Every line from the start of the entries up to and including the one bearing "10px 14px; margin-bottom:10px;" must be printed verbatim, without the pictures.

Given entries Start Marker

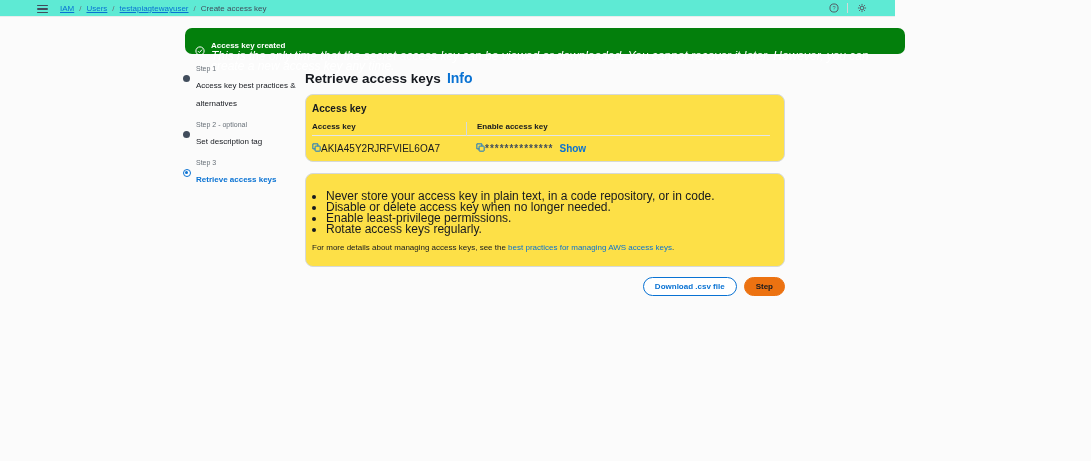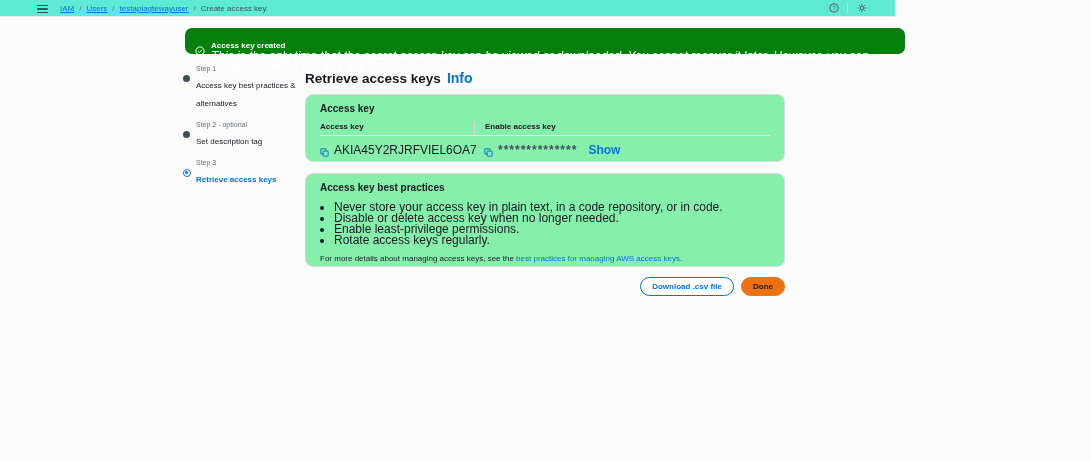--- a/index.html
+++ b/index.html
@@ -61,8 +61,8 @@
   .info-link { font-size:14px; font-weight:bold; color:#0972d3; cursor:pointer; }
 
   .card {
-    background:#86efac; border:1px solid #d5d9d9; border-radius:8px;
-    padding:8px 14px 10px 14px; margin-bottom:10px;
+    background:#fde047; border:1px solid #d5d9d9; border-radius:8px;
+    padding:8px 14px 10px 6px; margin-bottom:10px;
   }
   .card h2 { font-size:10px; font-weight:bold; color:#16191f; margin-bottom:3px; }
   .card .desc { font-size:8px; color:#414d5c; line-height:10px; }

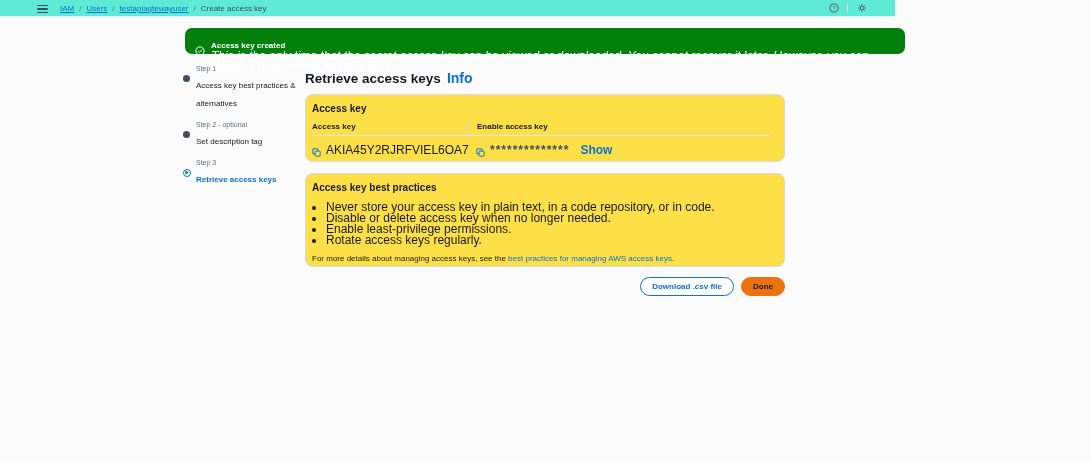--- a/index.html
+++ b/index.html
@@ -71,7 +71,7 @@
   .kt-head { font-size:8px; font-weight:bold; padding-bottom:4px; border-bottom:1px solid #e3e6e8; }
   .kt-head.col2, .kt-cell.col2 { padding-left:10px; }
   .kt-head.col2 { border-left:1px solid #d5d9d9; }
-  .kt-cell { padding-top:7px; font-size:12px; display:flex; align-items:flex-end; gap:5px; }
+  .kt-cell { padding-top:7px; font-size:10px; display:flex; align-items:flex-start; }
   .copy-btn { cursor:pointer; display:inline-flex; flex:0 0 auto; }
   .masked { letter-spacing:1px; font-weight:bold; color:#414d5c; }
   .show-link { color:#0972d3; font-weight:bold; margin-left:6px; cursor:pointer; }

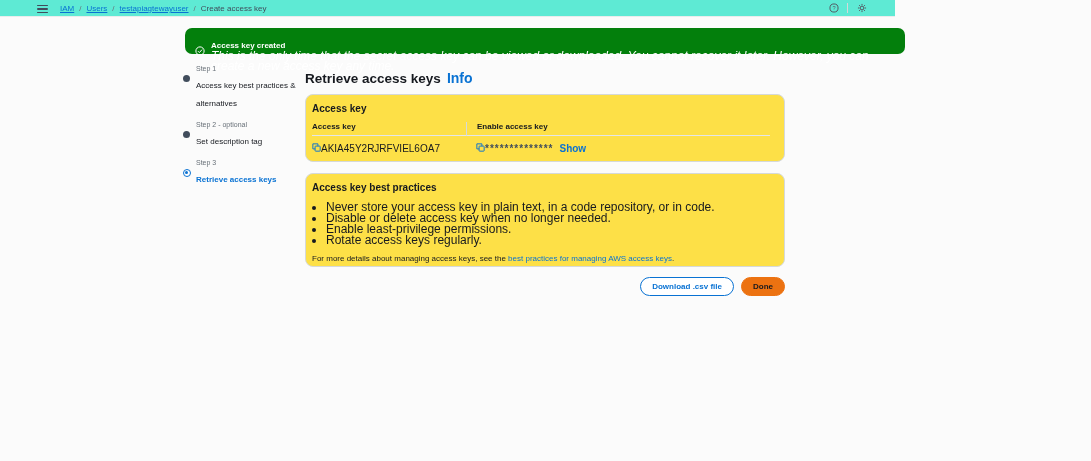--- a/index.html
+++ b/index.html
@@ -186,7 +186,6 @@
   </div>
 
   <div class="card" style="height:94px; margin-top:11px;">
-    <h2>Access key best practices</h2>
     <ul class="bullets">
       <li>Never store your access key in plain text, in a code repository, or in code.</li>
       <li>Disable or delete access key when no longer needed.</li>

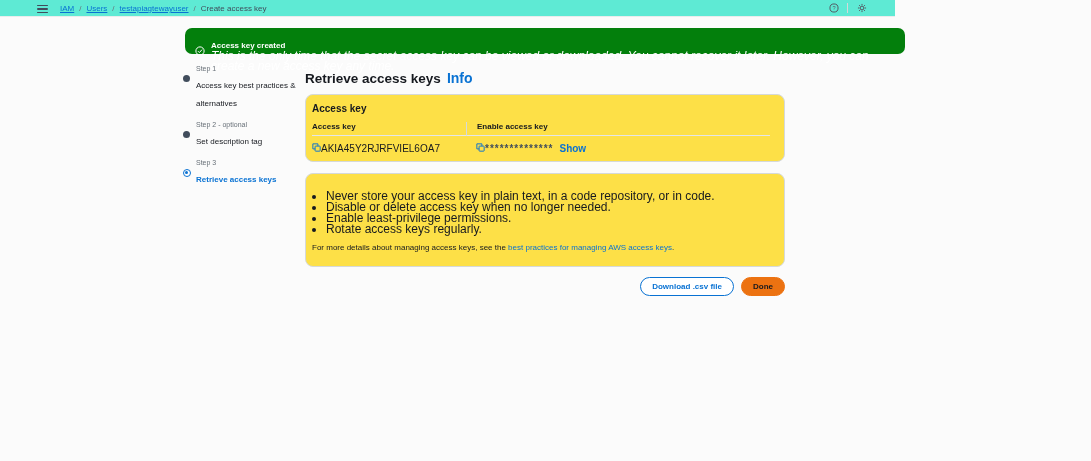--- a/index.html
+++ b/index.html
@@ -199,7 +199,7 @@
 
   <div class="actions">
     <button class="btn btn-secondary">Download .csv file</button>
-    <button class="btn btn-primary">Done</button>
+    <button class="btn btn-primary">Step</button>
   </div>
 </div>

Given entries End Marker

▶ Task result:
--- a/index.html
+++ b/index.html
@@ -61,8 +61,8 @@
   .info-link { font-size:14px; font-weight:bold; color:#0972d3; cursor:pointer; }
 
   .card {
-    background:#86efac; border:1px solid #d5d9d9; border-radius:8px;
-    padding:8px 14px 10px 14px; margin-bottom:10px;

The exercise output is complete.